I forgot to mention, that I am working with Royston on this issue. We have made 
some progress...

We have managed to get rid of our version/classpath issue by compiling the Java 
client class on the namenode with the HBase Classpath and running it from there 
(however, I then get errors due to missing client classes where the class has 
not been distributed to the map nodes).

So if we compile and run on the namenode as follows:

[hadoop1@namenode src]$ javac uk/org/cse/ingestion/SampleUploader.java -cp  
`hbase classpath`
[hadoop1@namenode src]$ java -cp `hbase classpath` 
uk.org.cse.ingestion.SampleUploader sample.10.csv tomstable dat no 
1>class_output 2>&1

The output from this can be found here: http://pastebin.com/jn5e7E2K

Note that, in contrast to the following and previous runs using jars, we get 
the appropriate zookeeper version in the client output:

12/04/11 12:20:12 INFO zookeeper.ZooKeeper: Client 
environment:zookeeper.version=3.4.3-1240972, built on 02/06/2012 10:48 GMT

In contrast to this, if we build a jar from the same place on the namenode and 
deploy using hadoop as follows:

jar cf SampleUploader.jar src/uk
HADOOP_CLASSPATH=`hbase classpath` hadoop jar SampleUploader.jar 
uk.org.cse.ingestion.SampleUploader sample.10.csv tomstable dat no 1>jar_output 
2>&1 

We get the following output: http://pastebin.com/xG98KfYe

With the offending client output showing that we are using the old version of 
zookeeper:

12/04/11 12:03:25 INFO zookeeper.ZooKeeper: Client 
environment:zookeeper.version=3.3.3-1073969, built on 02/23/2011 22:27 GMT

It seems that the "hadoop" command is introducing the older client API jars 
into the classpath in place of/ahead of the latest. By testing the successful 
class run above using the "hadoop" command in place of "java" we get the same 
error as with the jar.
 
HADOOP_CLASSPATH=`hbase classpath` hadoop uk.org.cse.ingestion.SampleUploader 
sample.10.csv tomstable dat no 1>class_output_with_hadoop 2>&1

The output (http://pastebin.com/8tfCqGgV) shows the incorrect zookeeper client 
in use.

Our hadoop-env.sh file has the following additions to the HADOOP_CLASSPATH: 

# Extra Java CLASSPATH elements.  Optional.
export HADOOP_CLASSPATH="$ZOOKEEPER_INSTALL/*:$HADOOP_CLASSPATH"
export HADOOP_CLASSPATH="$PIGDIR/*:$HADOOP_CLASSPATH"

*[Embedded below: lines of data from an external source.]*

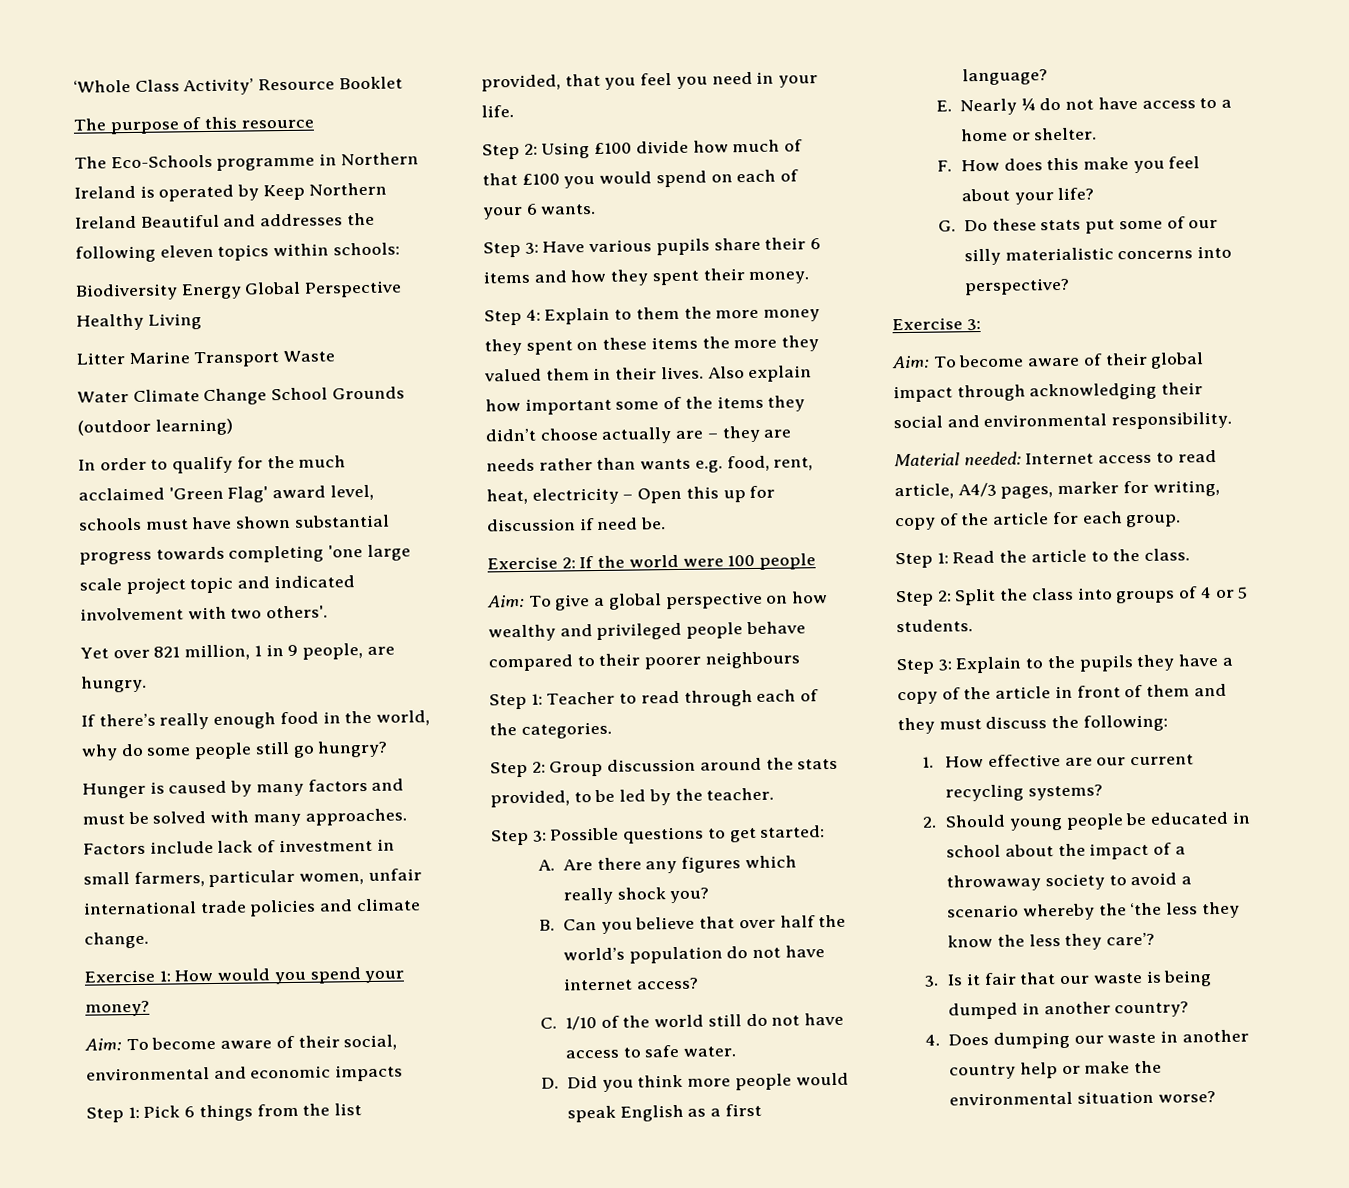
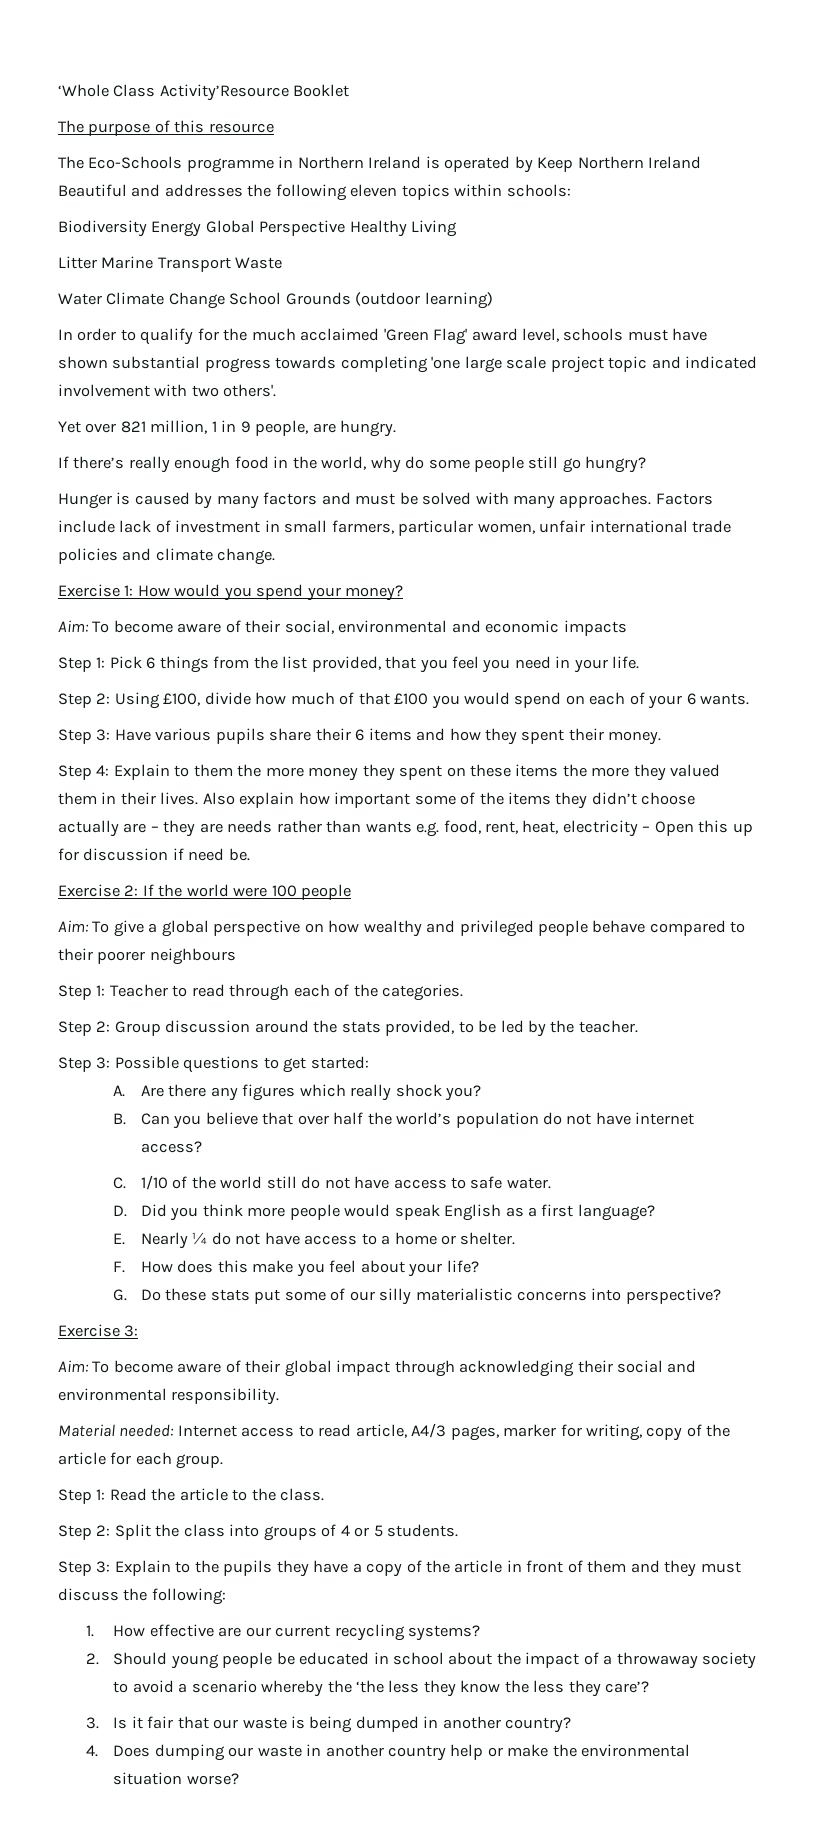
- ‘Whole Class Activity’ Resource Booklet
+ ‘Whole Class Activity’Resource Booklet
- Step 2: Using £100 divide how much of that £100 you would spend on each of your 6 wants.
+ Step 2: Using £100, divide how much of that £100 you would spend on each of your 6 wants.

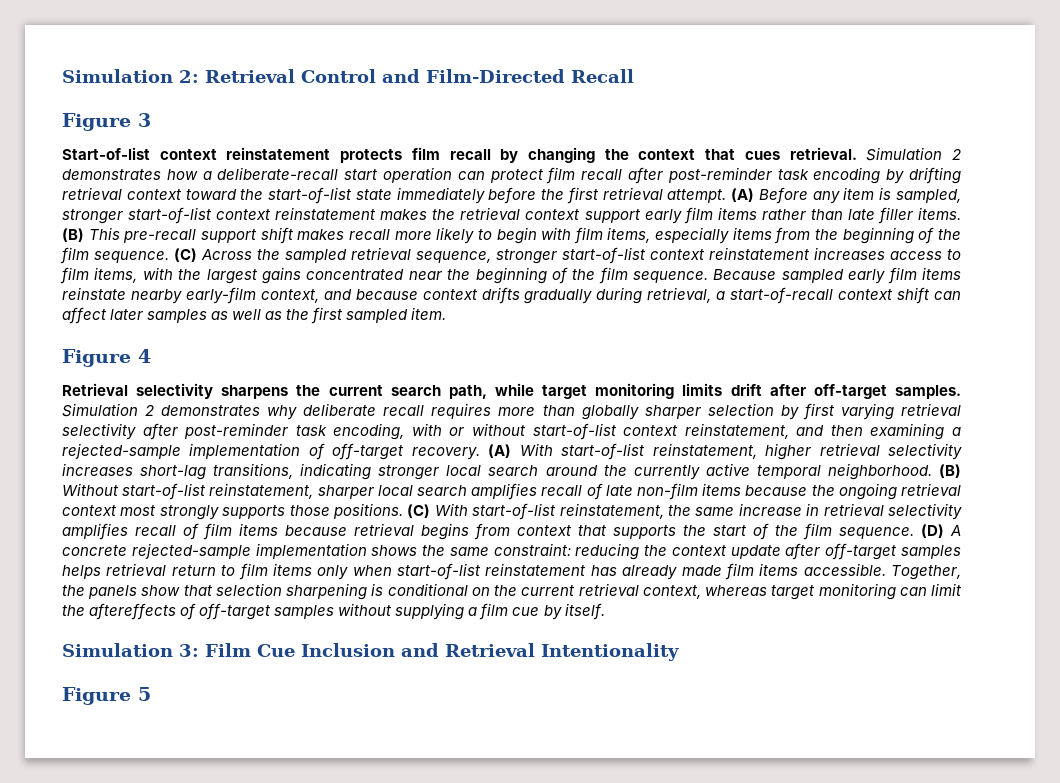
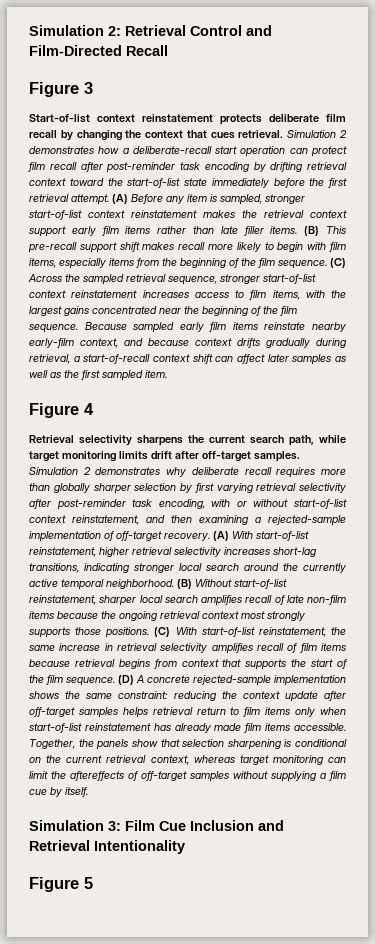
- Start-of-list context reinstatement protects film recall by changing the context that cues retrieval.
+ Start-of-list context reinstatement protects deliberate film recall by changing the context that cues retrieval.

Commenting out these lines and rerunning gets rid of the version errors! We are 
now getting what appears to be an unrelated local disk error from the job 
output, but our issue with the client version mismatch appears to have been 
resolved by 2 things:

1) Removed all references to HADOOP_CLASSPATH in hadoop-env.sh and replaced 
with the following so that any initial HADOOP_CLASSPATH settings have 
precedence:

# Extra Java CLASSPATH elements.  Optional.
export HADOOP_CLASSPATH="$HADOOP_CLASSPATH:$ZOOKEEPER_INSTALL/*"
export HADOOP_CLASSPATH="$HADOOP_CLASSPATH:$PIGDIR/*"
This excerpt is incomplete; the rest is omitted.